Work required
Using the records below, filter out every line that lacks "Patagonia" and copy the rest.

Exercise data

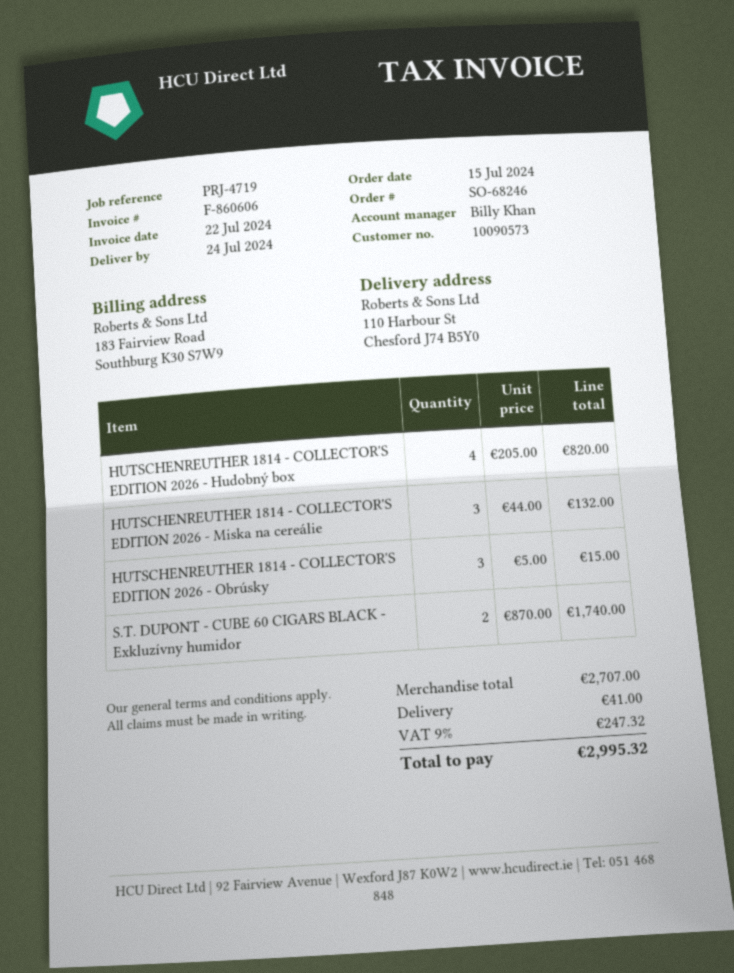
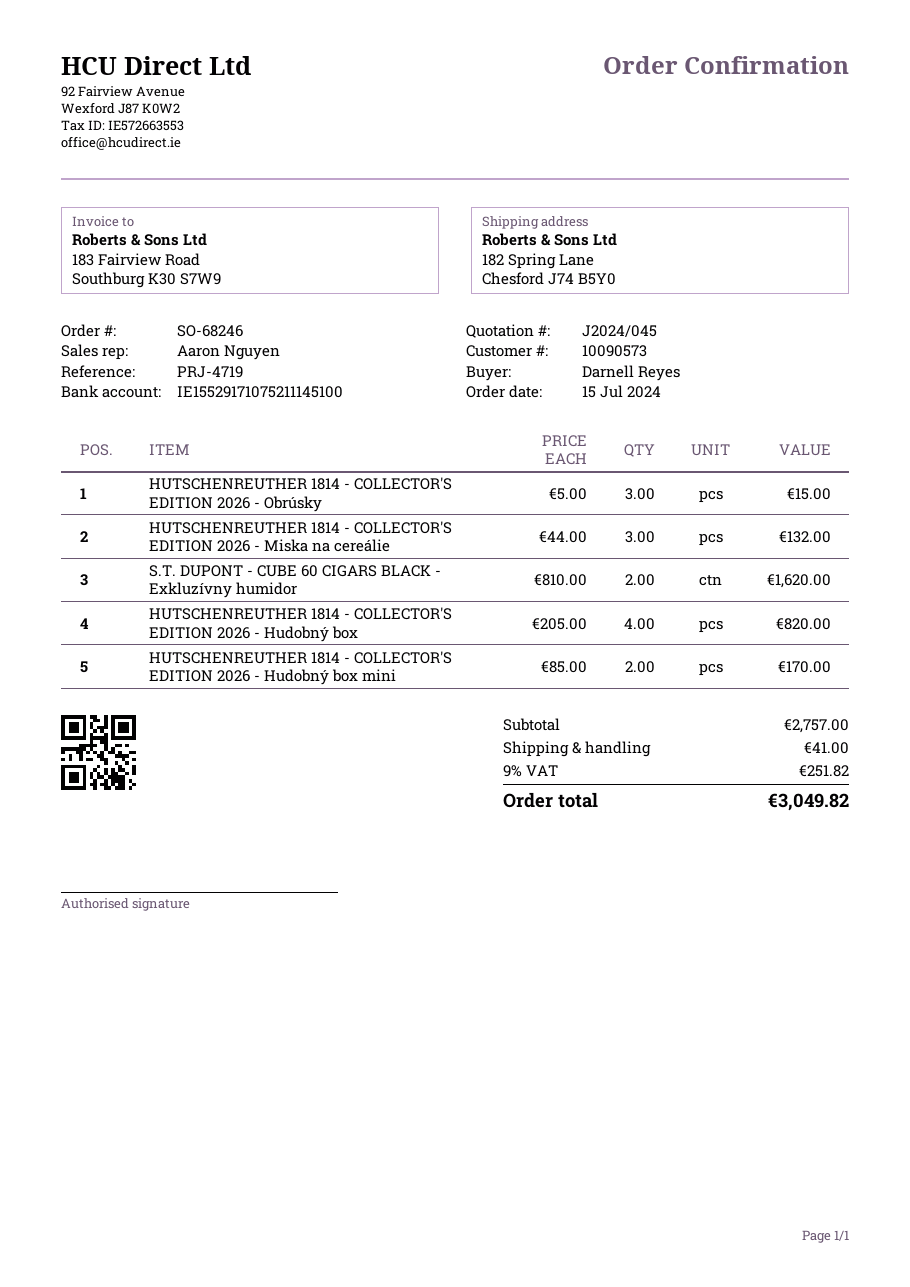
sales rep: Billy Khan -> Aaron Nguyen
ship to: 110 Harbour St, Chesford J74 B5Y0 -> 182 Spring Lane, Chesford J74 B5Y0
S.T. DUPONT - CUBE 60 CIGARS BLACK - Exkluzívny humidor: 2 x 870.00 = 1740.00 -> 2 x 810.00 = 1620.00
HUTSCHENREUTHER 1814 - COLLECTOR'S EDITION 2026 - Hudobný box mini: none -> 2 x 85.00 = 170.00
subtotal: 2707.00 -> 2757.00
tax: 9% = 247.32 -> 9% = 251.82
total: 2995.32 -> 3049.82

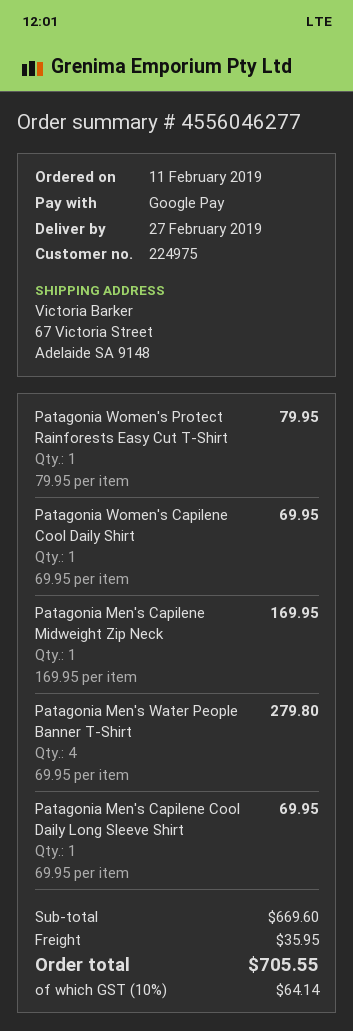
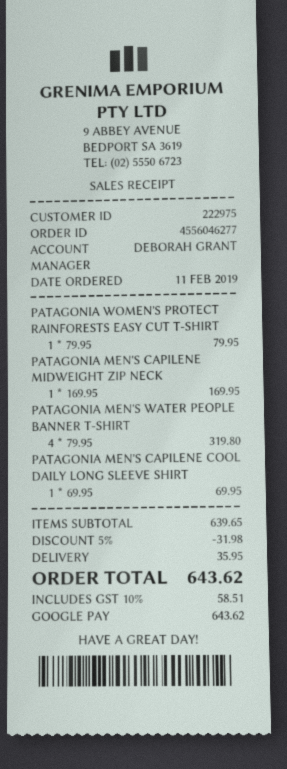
customer number: 224975 -> 222975
Patagonia Women's Capilene Cool Daily Shirt: 1 x 69.95 = 69.95 -> none
Patagonia Men's Water People Banner T-Shirt: 4 x 69.95 = 279.80 -> 4 x 79.95 = 319.80
subtotal: 669.60 -> 639.65
discount: none -> 5% = 31.98
tax: 10% = 64.14 -> 10% = 58.51
total: 705.55 -> 643.62

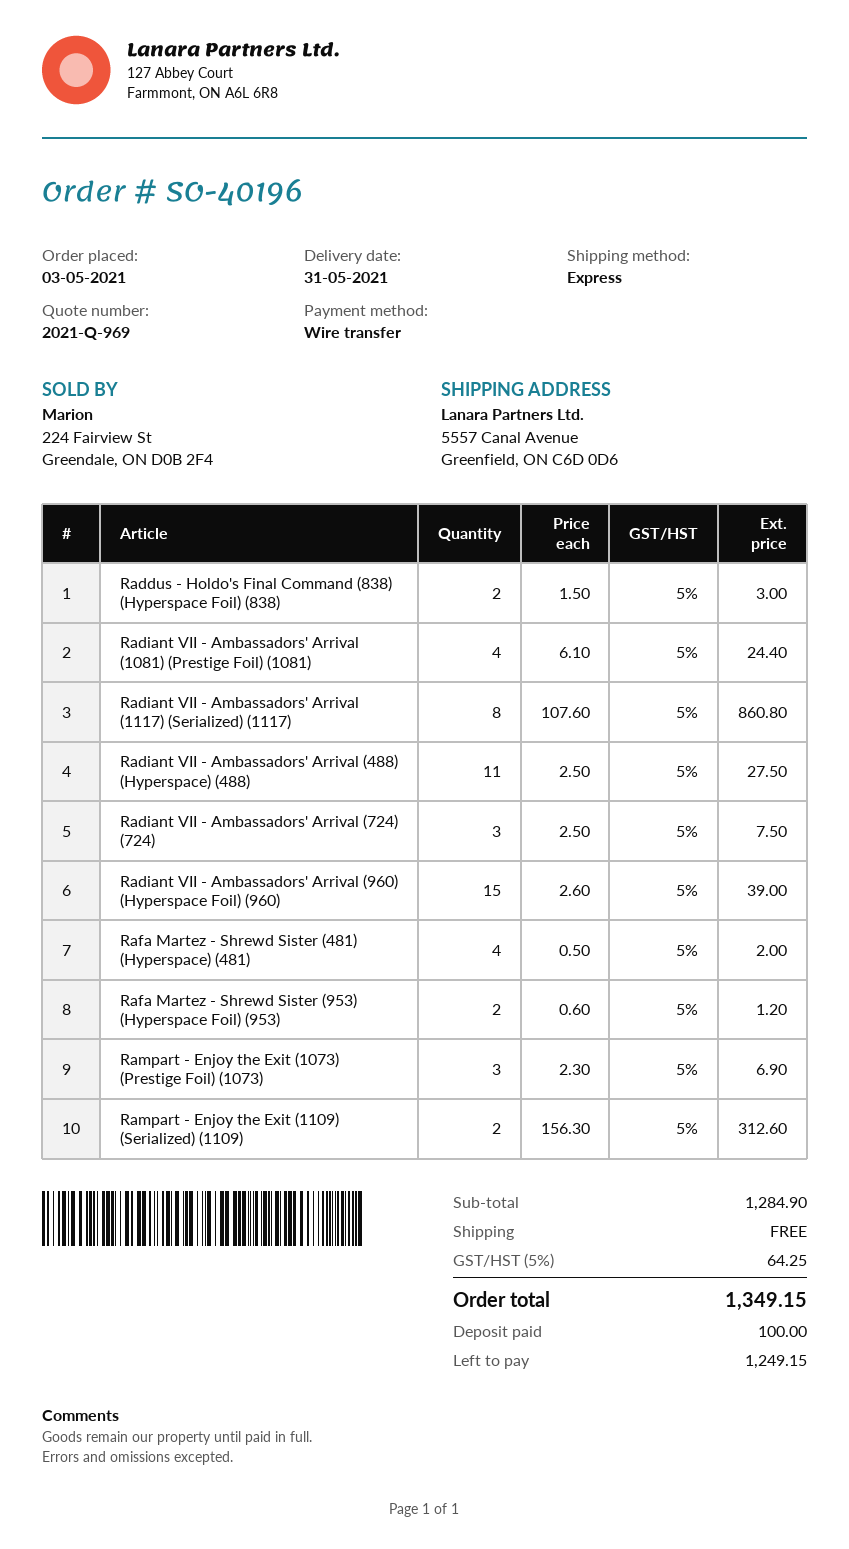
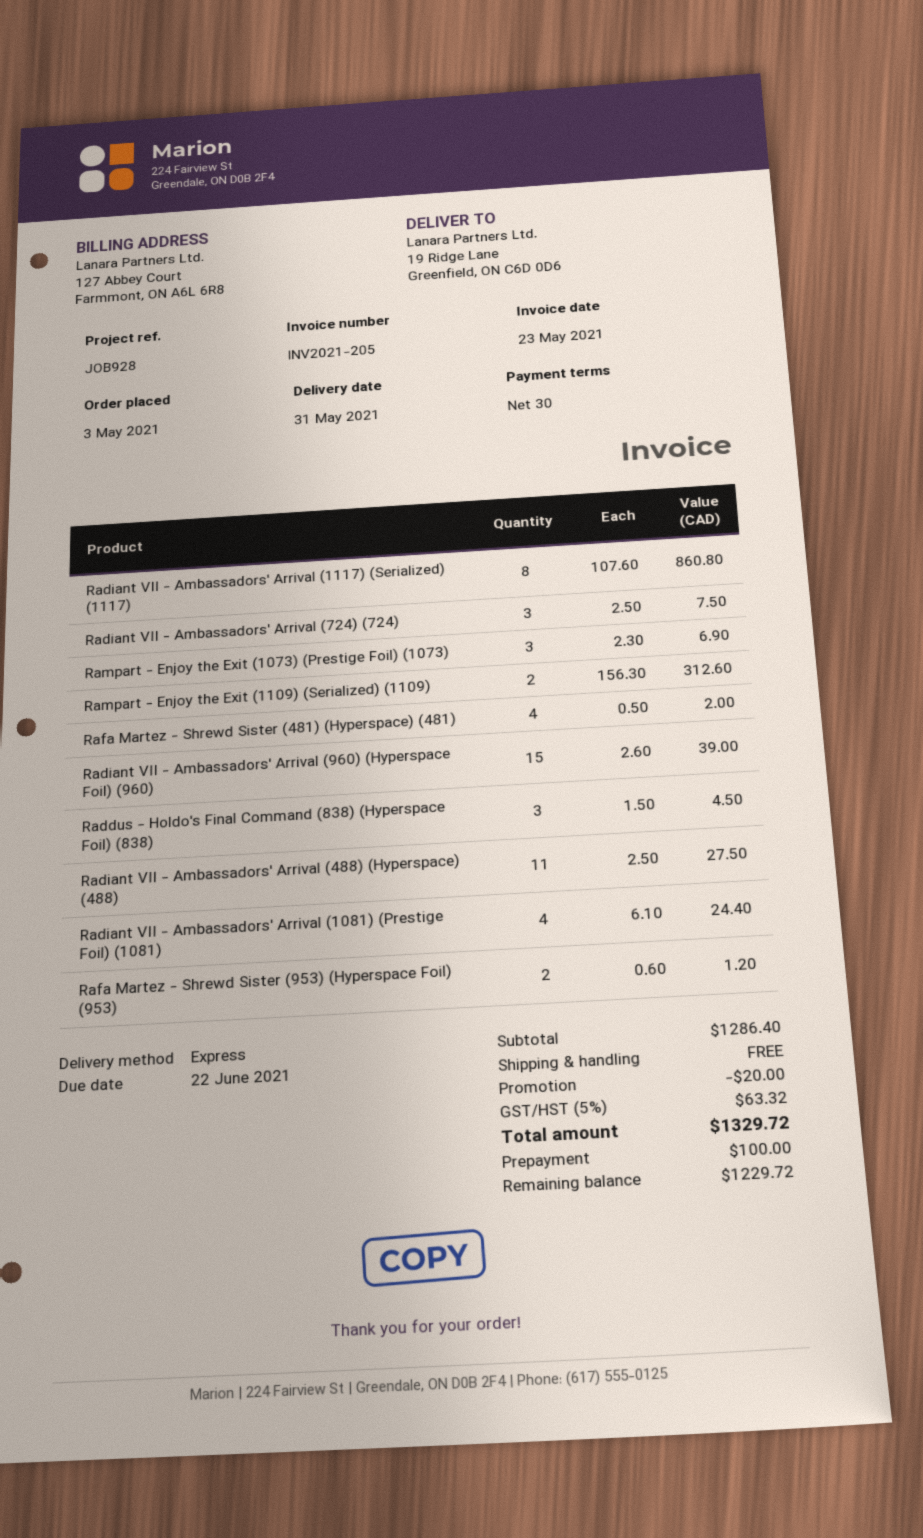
ship to: 5557 Canal Avenue, Greenfield, ON C6D 0D6 -> 19 Ridge Lane, Greenfield, ON C6D 0D6
Raddus - Holdo's Final Command (838) (Hyperspace Foil) (838): 2 x 1.50 = 3.00 -> 3 x 1.50 = 4.50
subtotal: 1284.90 -> 1286.40
discount: none -> 20.00
tax: 5% = 64.25 -> 5% = 63.32
total: 1349.15 -> 1329.72
balance: 1249.15 -> 1229.72

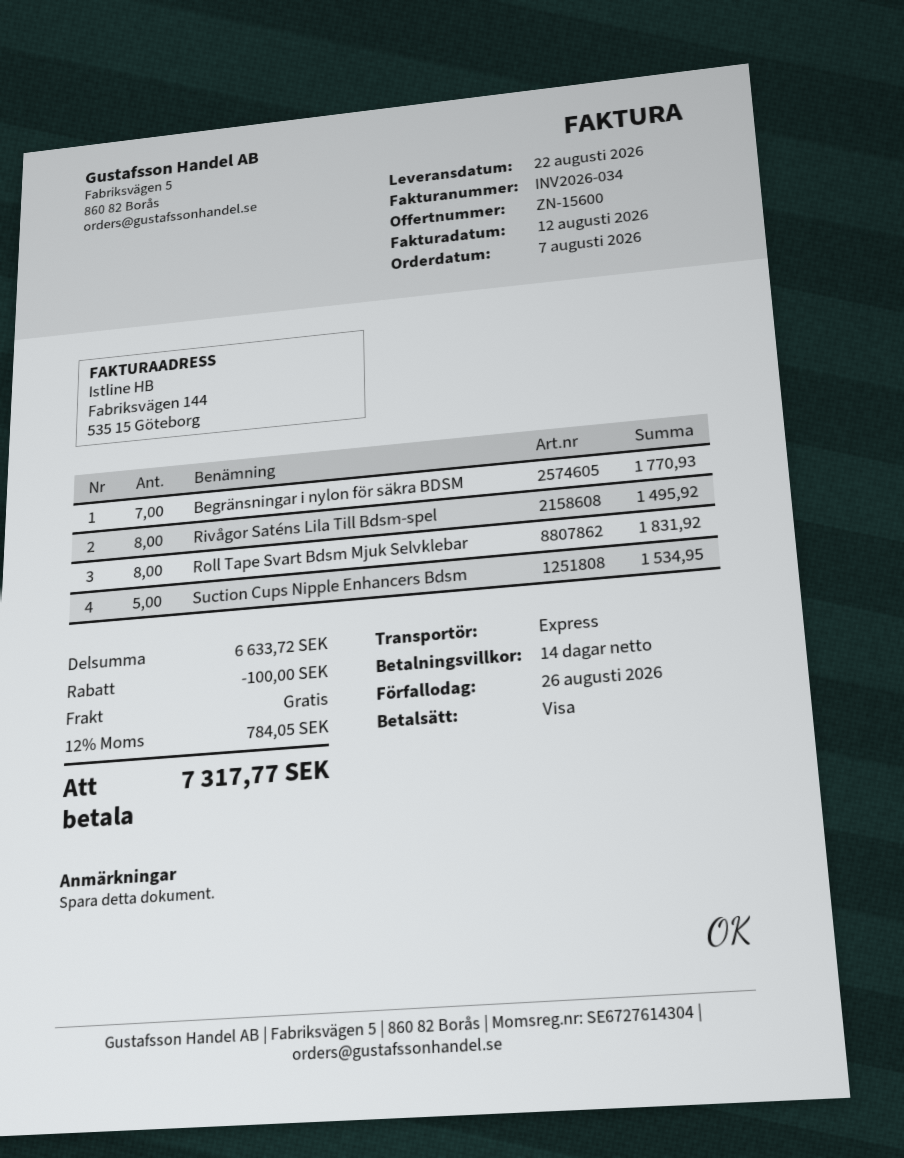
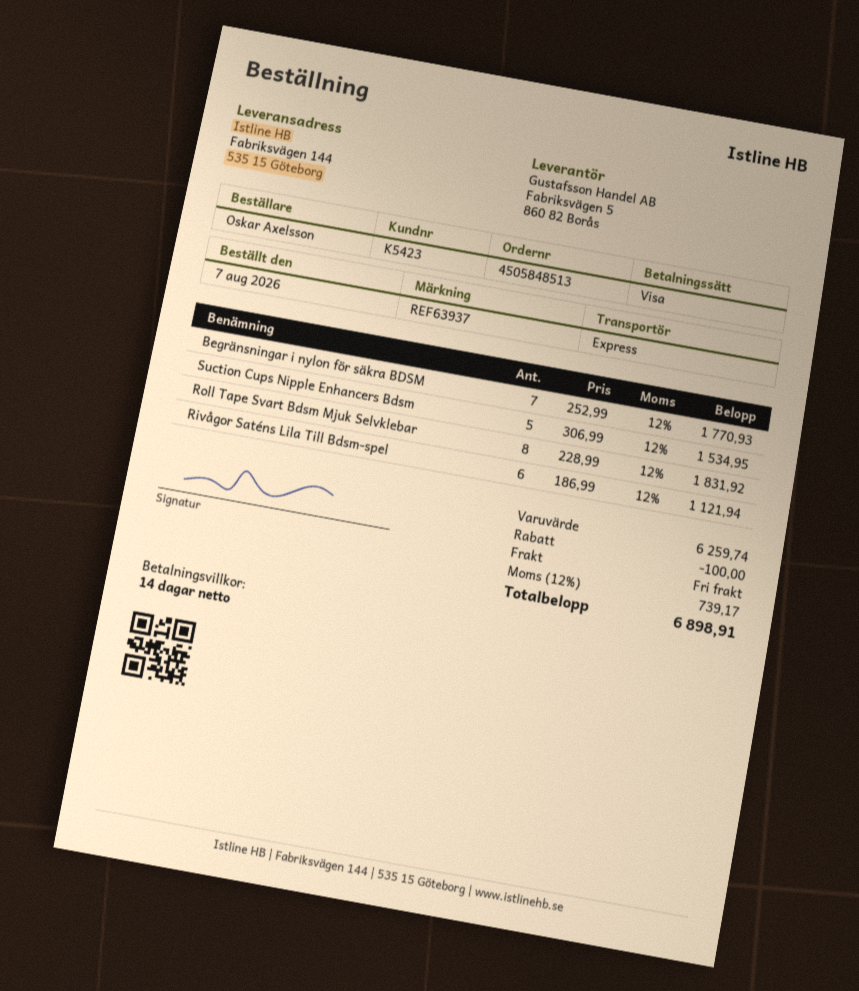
Rivågor Saténs Lila Till Bdsm-spel: 8 for 1495.92 -> 6 for 1121.94
subtotal: 6633.72 -> 6259.74
tax: 12% = 784.05 -> 12% = 739.17
total: 7317.77 -> 6898.91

Response
Patagonia Women's Capilene Cool Daily Shirt: 1 x 69.95 = 69.95 -> none
Patagonia Men's Water People Banner T-Shirt: 4 x 69.95 = 279.80 -> 4 x 79.95 = 319.80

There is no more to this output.